ASSIGNMENT: Only lines with the string "GLOUCESTER" should be returned from the data below.

[Structured diff data]
=== Section Start ===
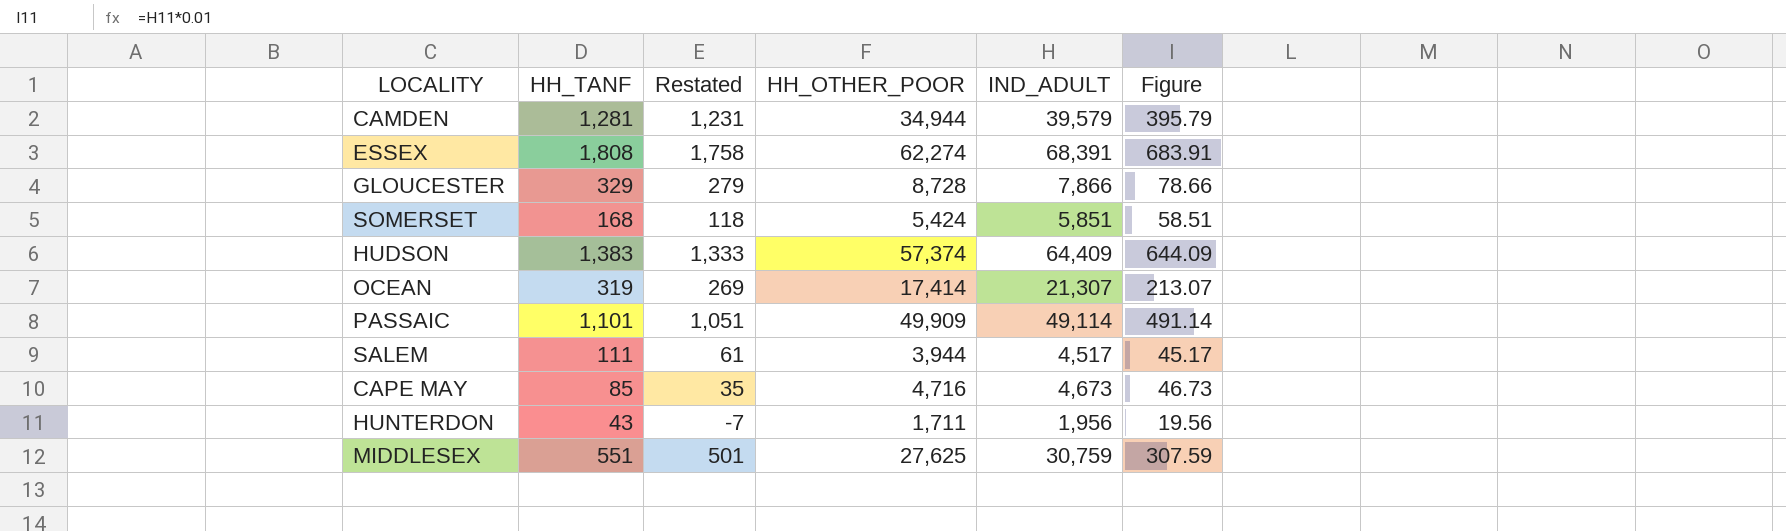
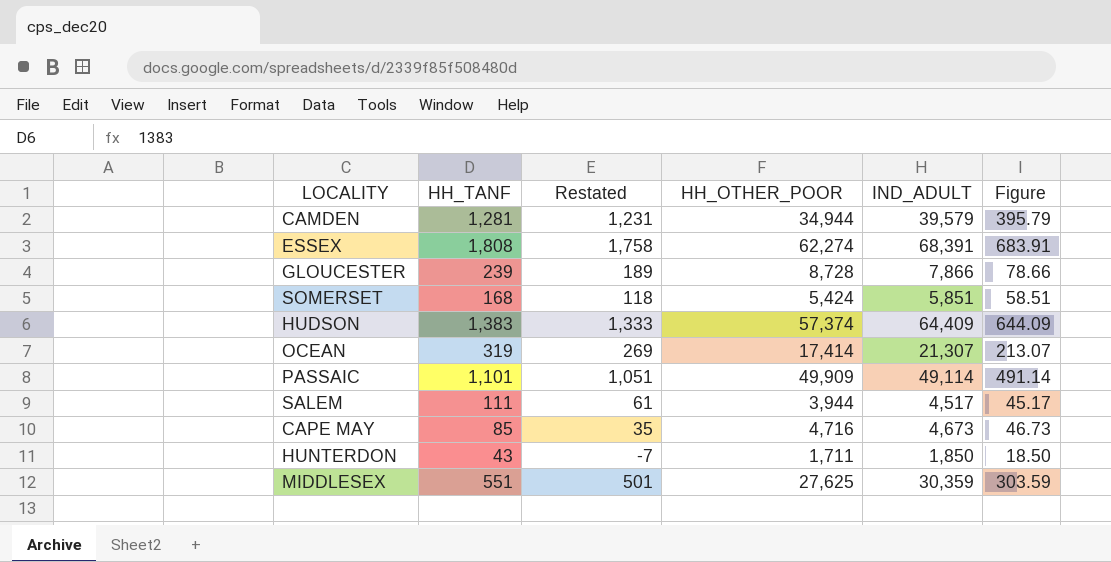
GLOUCESTER | HH_TANF: 329 -> 239
GLOUCESTER | Restated: 279 -> 189
HUNTERDON | IND_ADULT: 1,956 -> 1,850
HUNTERDON | Figure: 19.56 -> 18.50
MIDDLESEX | IND_ADULT: 30,759 -> 30,359
MIDDLESEX | Figure: 307.59 -> 303.59

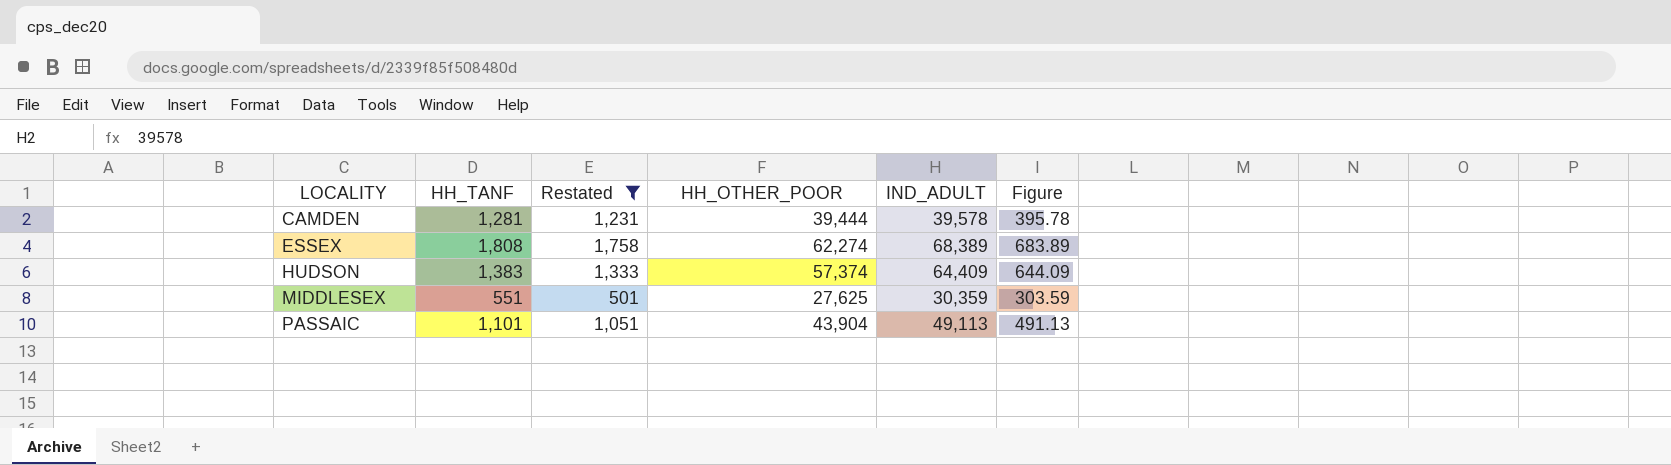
filter: none -> Restated >= 501
row order: none -> LOCALITY ascending
CAMDEN | HH_OTHER_POOR: 34,944 -> 39,444
CAMDEN | IND_ADULT: 39,579 -> 39,578
CAMDEN | Figure: 395.79 -> 395.78
ESSEX | IND_ADULT: 68,391 -> 68,389
ESSEX | Figure: 683.91 -> 683.89
PASSAIC | HH_OTHER_POOR: 49,909 -> 43,904
PASSAIC | IND_ADULT: 49,114 -> 49,113
PASSAIC | Figure: 491.14 -> 491.13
=== Section End ===
EXERCISE OUTPUT:
GLOUCESTER | HH_TANF: 329 -> 239
GLOUCESTER | Restated: 279 -> 189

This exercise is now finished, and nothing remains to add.